• _Activity_
Pictures do not belong in the copy. Write out exactly the lines from the one containing "align-items: center ->" through the end of the data.

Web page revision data
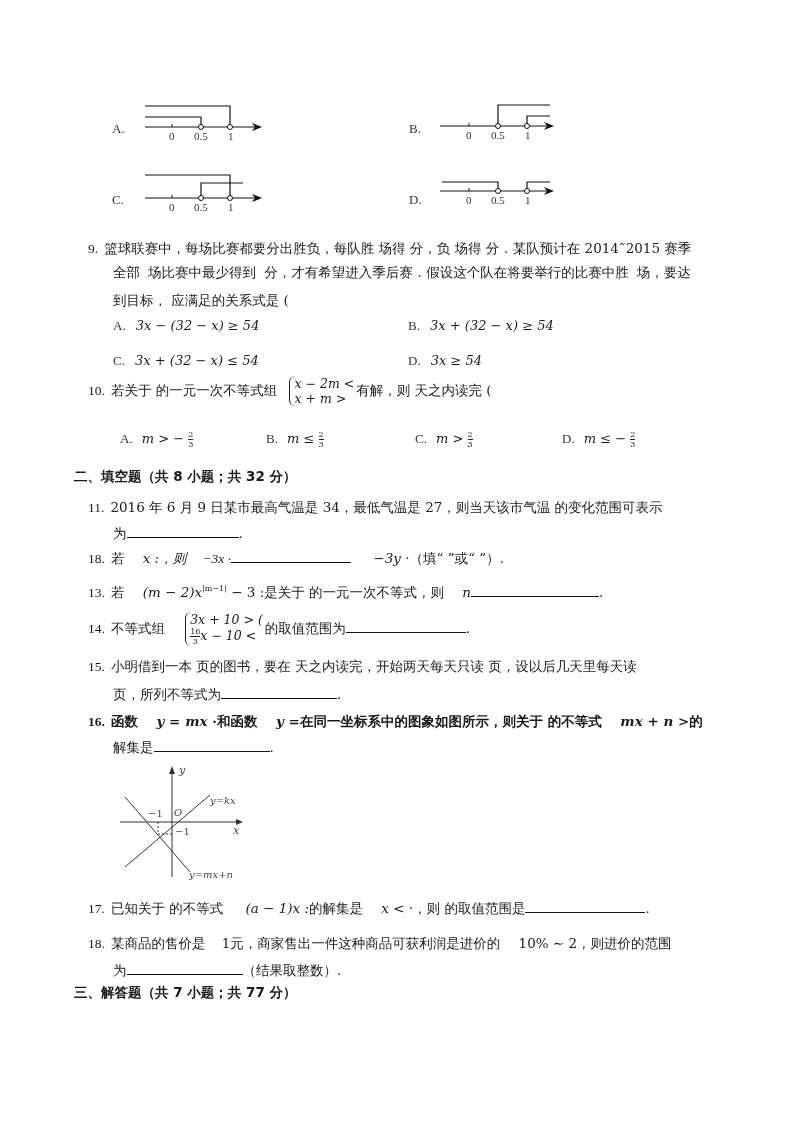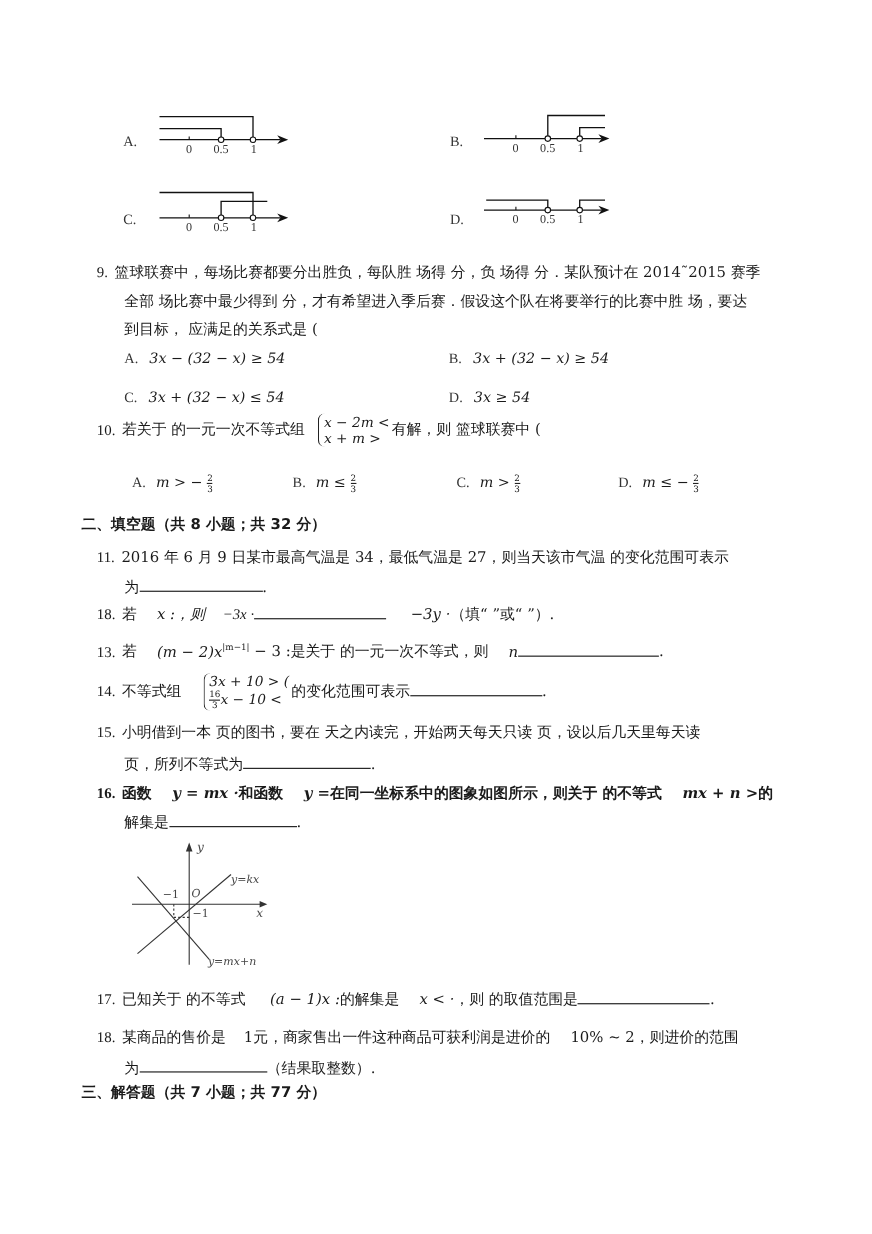"全部 场比赛中最少得到 分，才有希望进入季后赛．假设这个队在将要举行的比赛中胜" div.indent { font-family: none -> Liberation Mono, monospace }
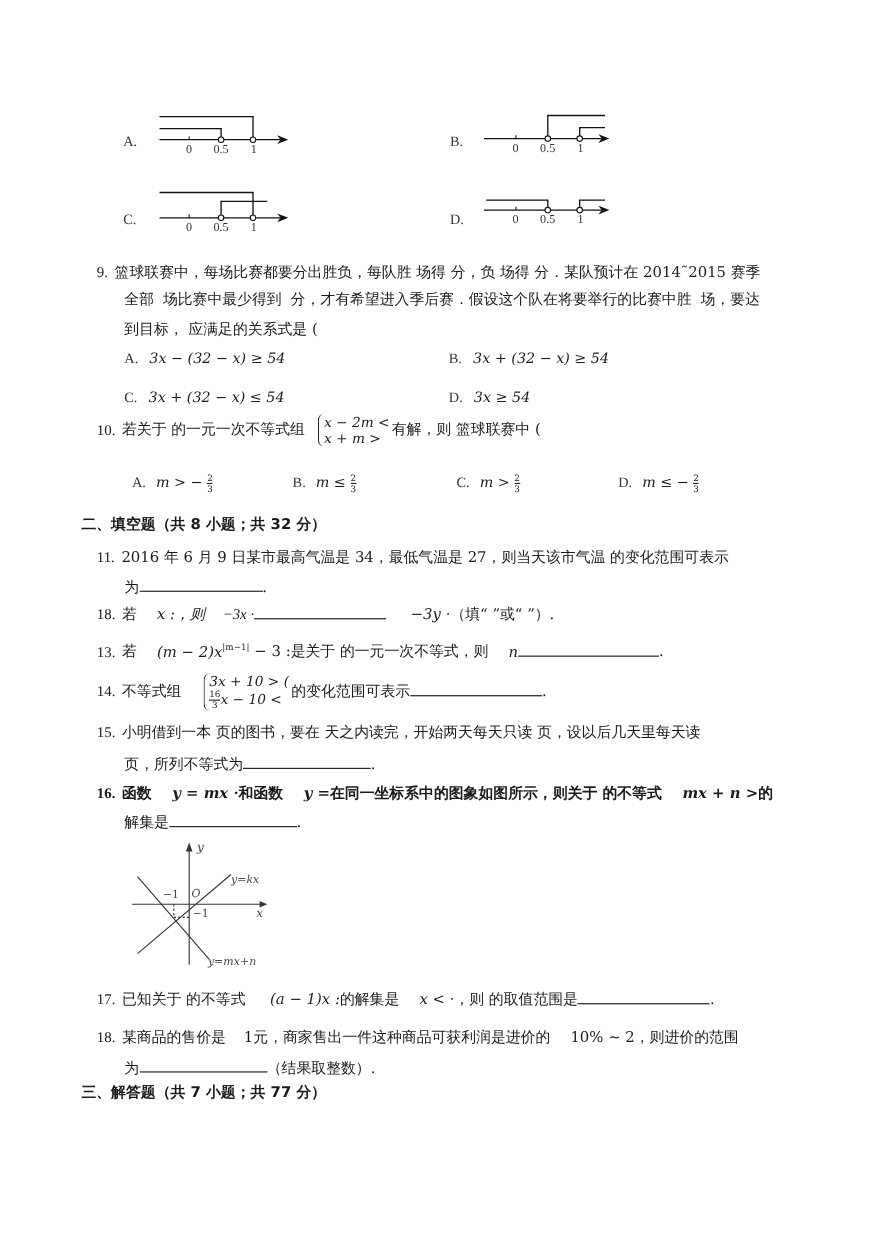"有解，则 篮球联赛中 (" span { text: 篮球联赛中 -> 天之内读完 }
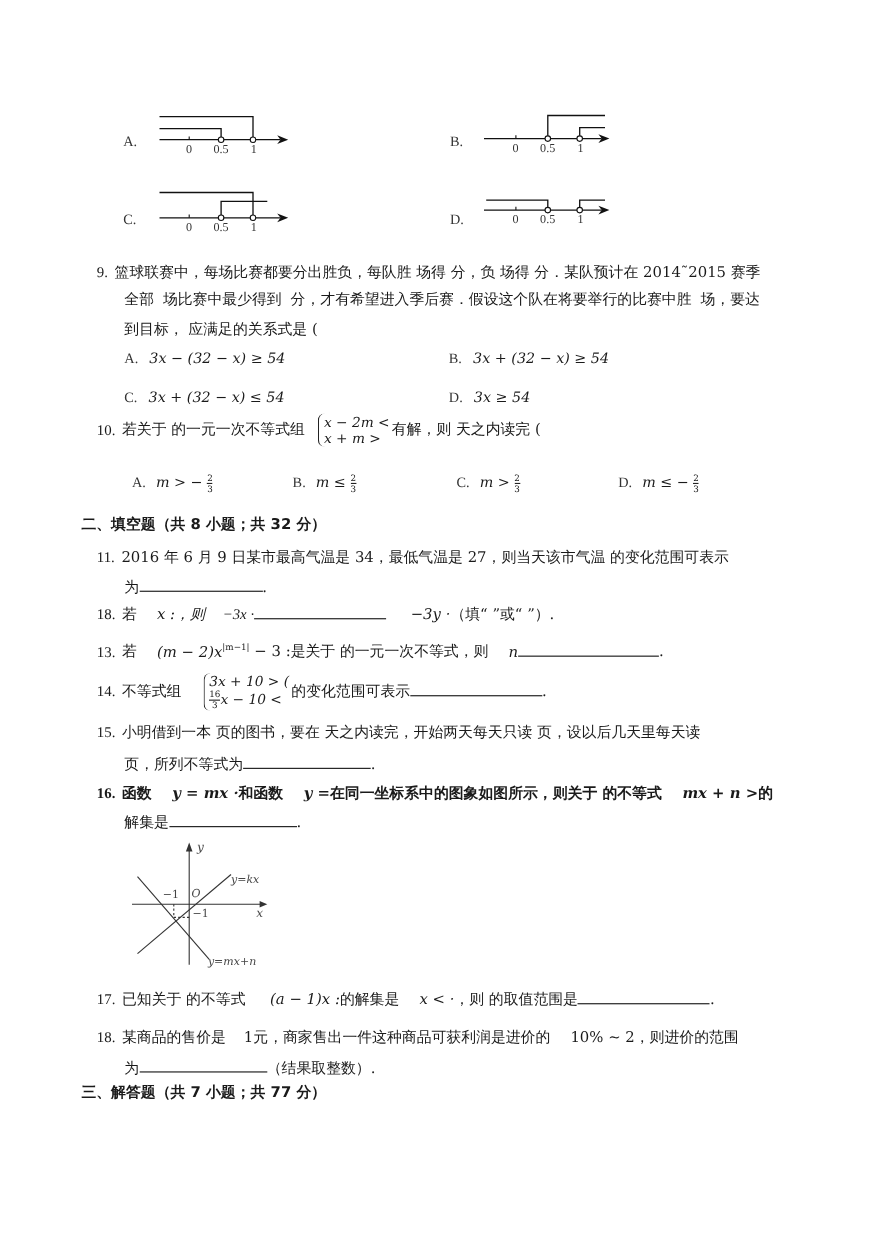"的变化范围可表示" span { text: 变化范围可表示 -> 取值范围为 }
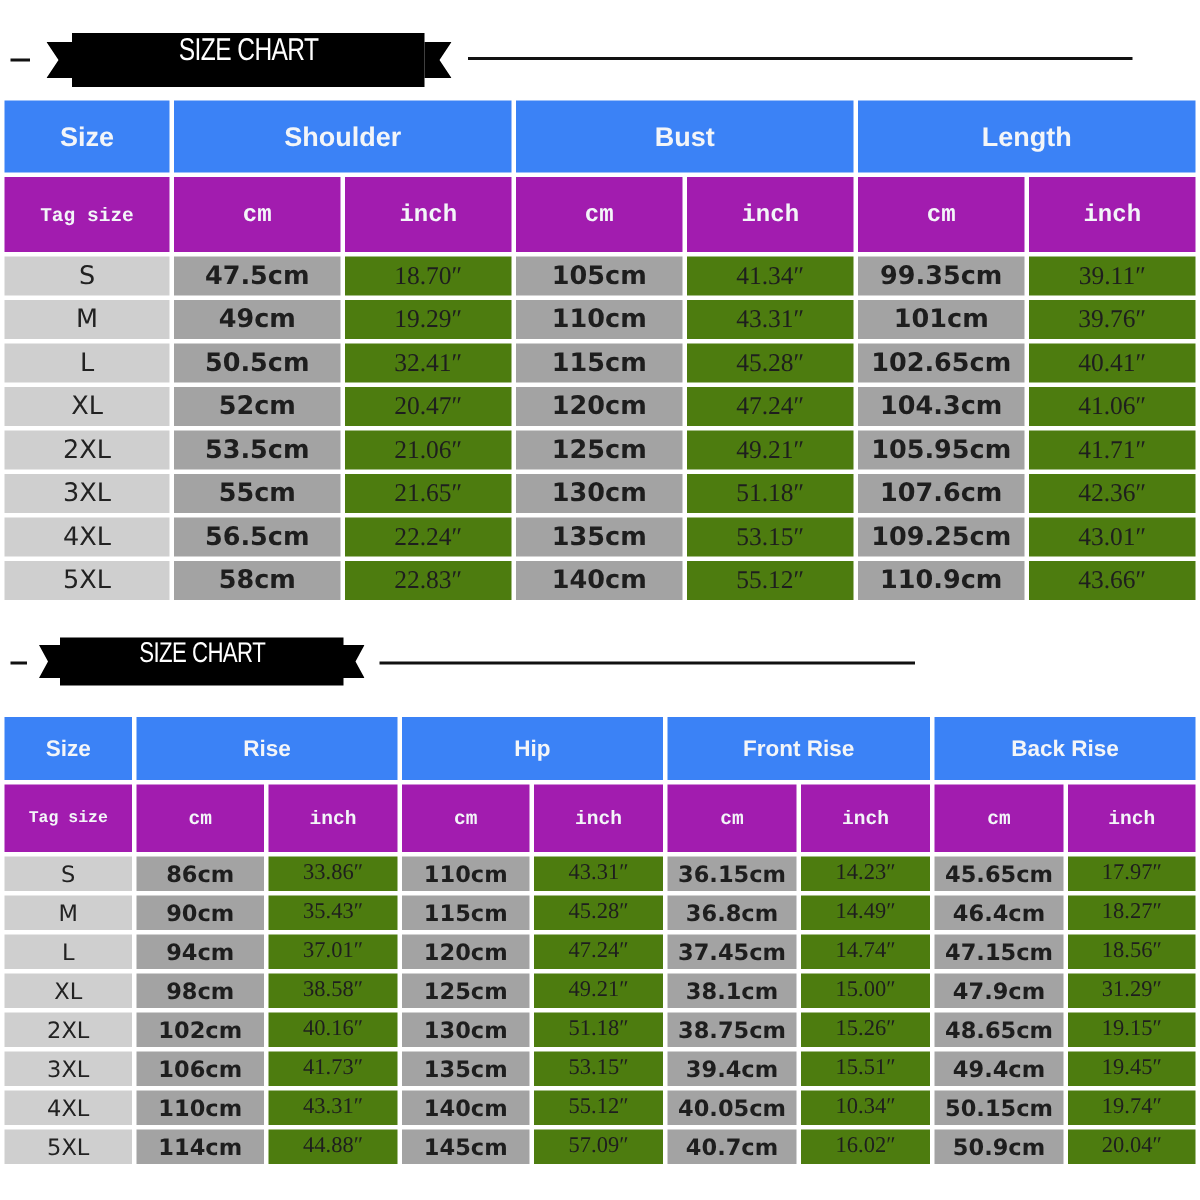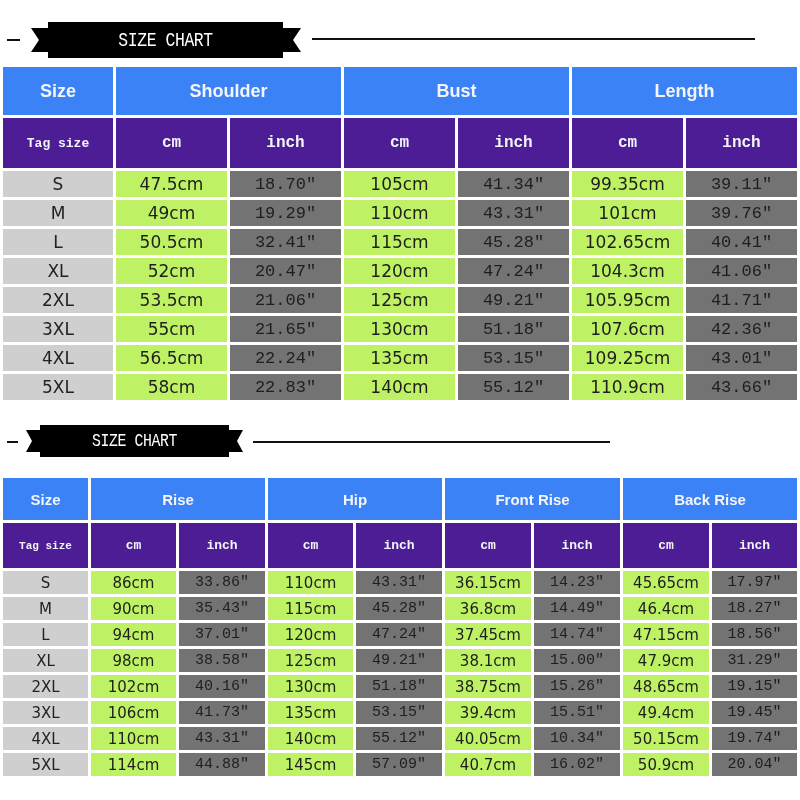"SIZE CHART" .banner .ribbon-text { align-items: center -> none; font-family: Liberation Mono, monospace -> Liberation Sans, sans-serif }
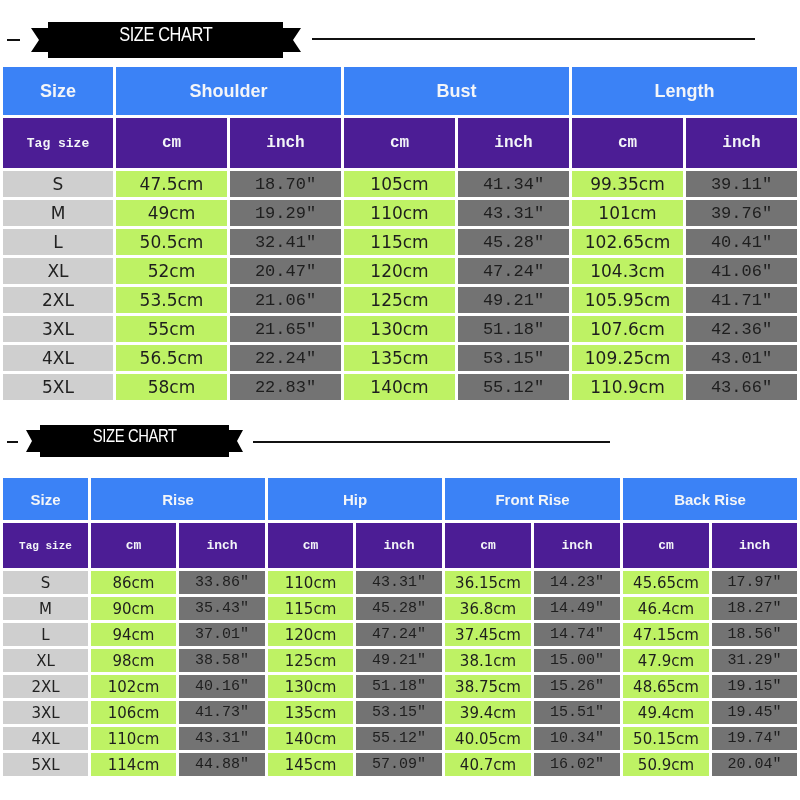"Tag size" td.sub { background: #4c1d95 -> #a21caf }
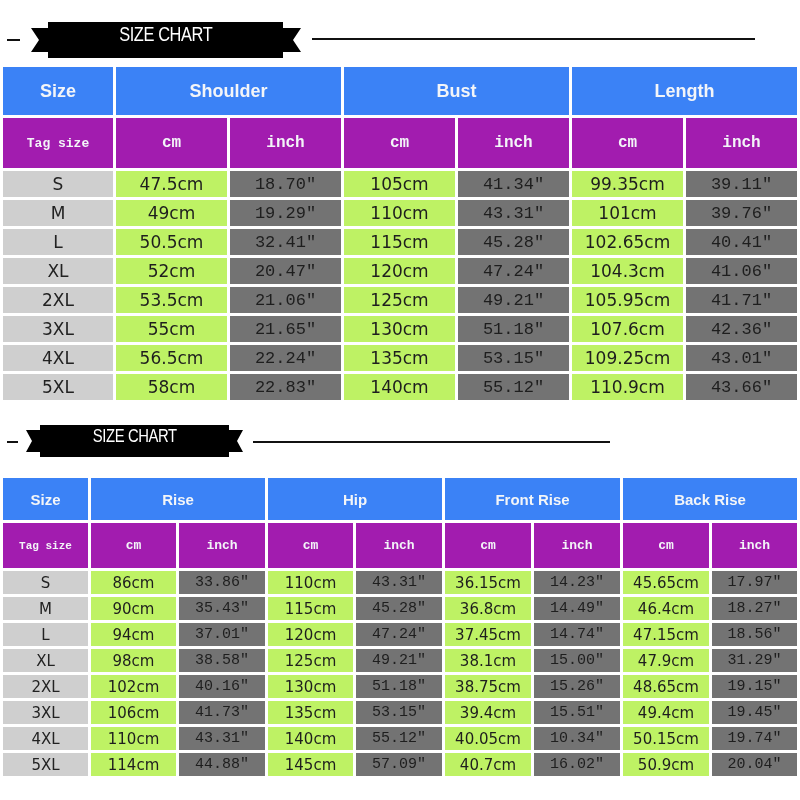"47.5cm" td.cm { background: #bef264 -> #a3a3a3; font-weight: none -> bold }
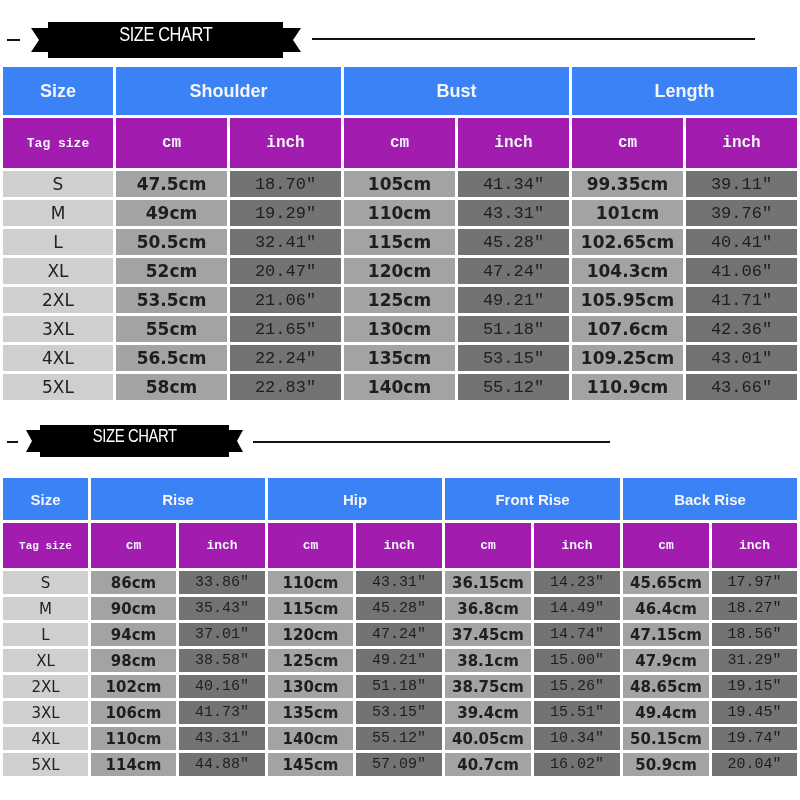"18.70″" td.inch { background: #737373 -> #4d7c0f; font-family: Liberation Mono, monospace -> Liberation Serif, serif }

• _Task answer_
"SIZE CHART" .banner .ribbon-text { align-items: center -> none; font-family: Liberation Mono, monospace -> Liberation Sans, sans-serif }
"Tag size" td.sub { background: #4c1d95 -> #a21caf }
"47.5cm" td.cm { background: #bef264 -> #a3a3a3; font-weight: none -> bold }
"18.70″" td.inch { background: #737373 -> #4d7c0f; font-family: Liberation Mono, monospace -> Liberation Serif, serif }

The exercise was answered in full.